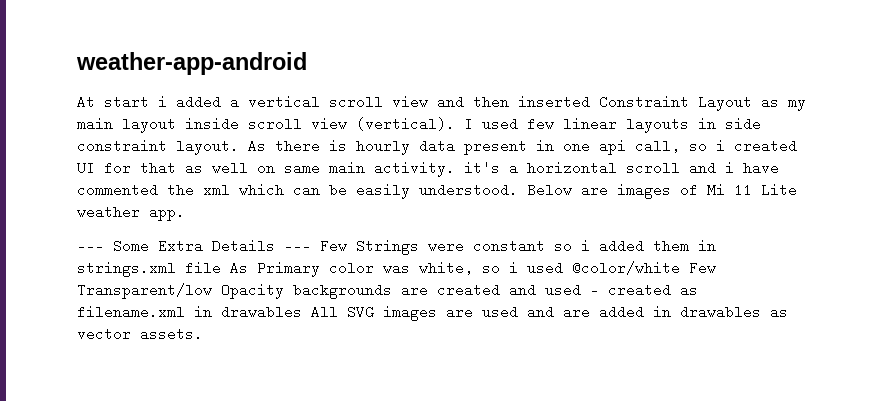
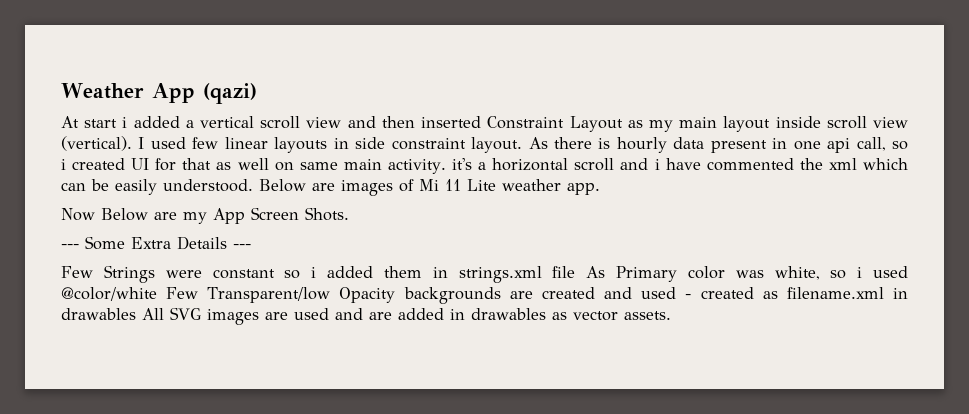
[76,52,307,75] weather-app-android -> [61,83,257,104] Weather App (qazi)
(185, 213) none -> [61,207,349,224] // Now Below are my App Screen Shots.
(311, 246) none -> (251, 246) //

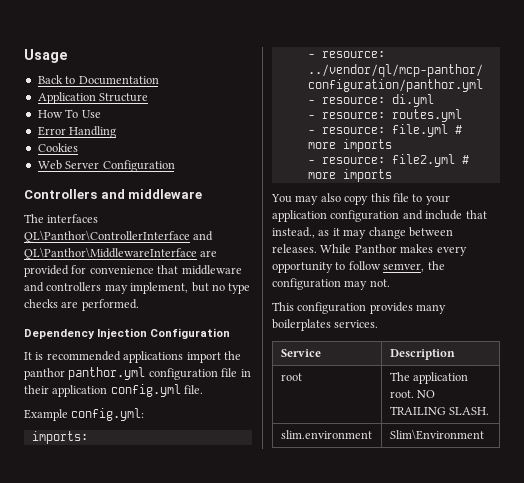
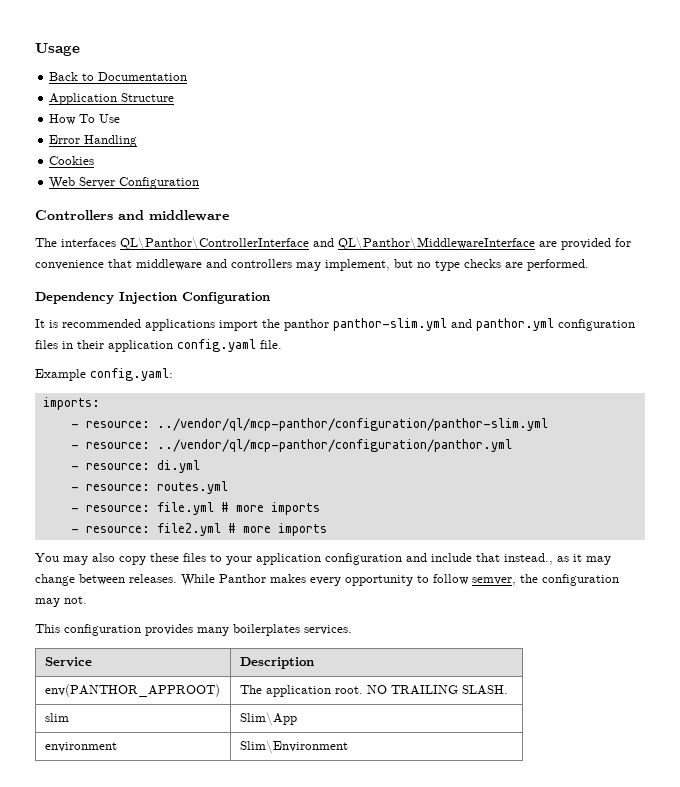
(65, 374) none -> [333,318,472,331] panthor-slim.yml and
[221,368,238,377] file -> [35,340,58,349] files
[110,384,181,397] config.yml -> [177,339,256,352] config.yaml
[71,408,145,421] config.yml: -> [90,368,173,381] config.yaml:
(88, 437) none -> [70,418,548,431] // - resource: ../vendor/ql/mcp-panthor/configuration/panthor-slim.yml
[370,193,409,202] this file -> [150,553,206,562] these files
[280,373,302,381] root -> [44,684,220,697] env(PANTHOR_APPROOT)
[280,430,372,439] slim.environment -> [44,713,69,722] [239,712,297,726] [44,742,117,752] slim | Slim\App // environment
◇ ◇ ◇ ◇ ◇ ◇ ◇
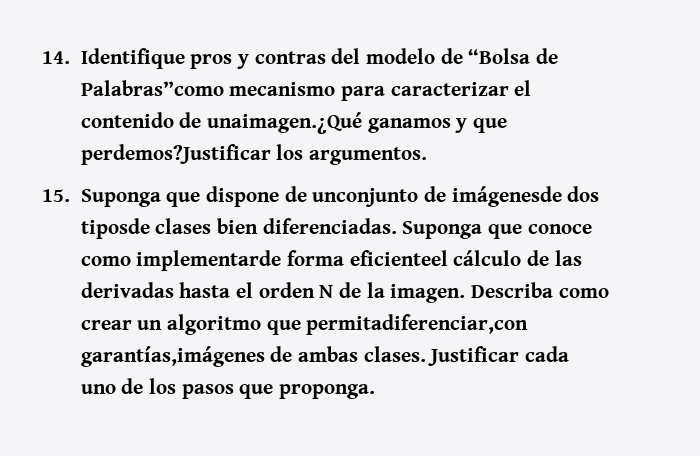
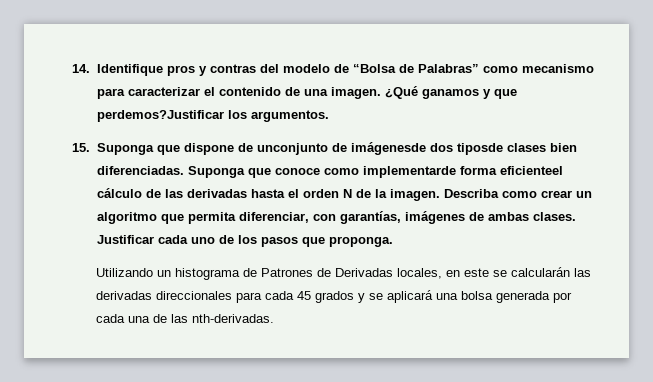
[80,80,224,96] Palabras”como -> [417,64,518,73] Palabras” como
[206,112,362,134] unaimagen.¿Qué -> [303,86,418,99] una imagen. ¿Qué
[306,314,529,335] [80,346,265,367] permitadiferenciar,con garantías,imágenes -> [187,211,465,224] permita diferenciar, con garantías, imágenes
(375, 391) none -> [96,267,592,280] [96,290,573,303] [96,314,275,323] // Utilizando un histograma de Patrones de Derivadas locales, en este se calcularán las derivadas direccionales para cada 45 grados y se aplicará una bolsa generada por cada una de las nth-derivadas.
◇ ◇ ◇ ◇ ◇ ◇ ◇
Only the lines above starting with the line with "[76,52,307,75] weather-app-android ->" and going on through the line with "[110,384,181,397] config.yml ->" belong in the answer; repeat them exactly, minus any picture.

## Result for this task
[76,52,307,75] weather-app-android -> [61,83,257,104] Weather App (qazi)
(185, 213) none -> [61,207,349,224] // Now Below are my App Screen Shots.
(311, 246) none -> (251, 246) //

(65, 374) none -> [333,318,472,331] panthor-slim.yml and
[221,368,238,377] file -> [35,340,58,349] files
[110,384,181,397] config.yml -> [177,339,256,352] config.yaml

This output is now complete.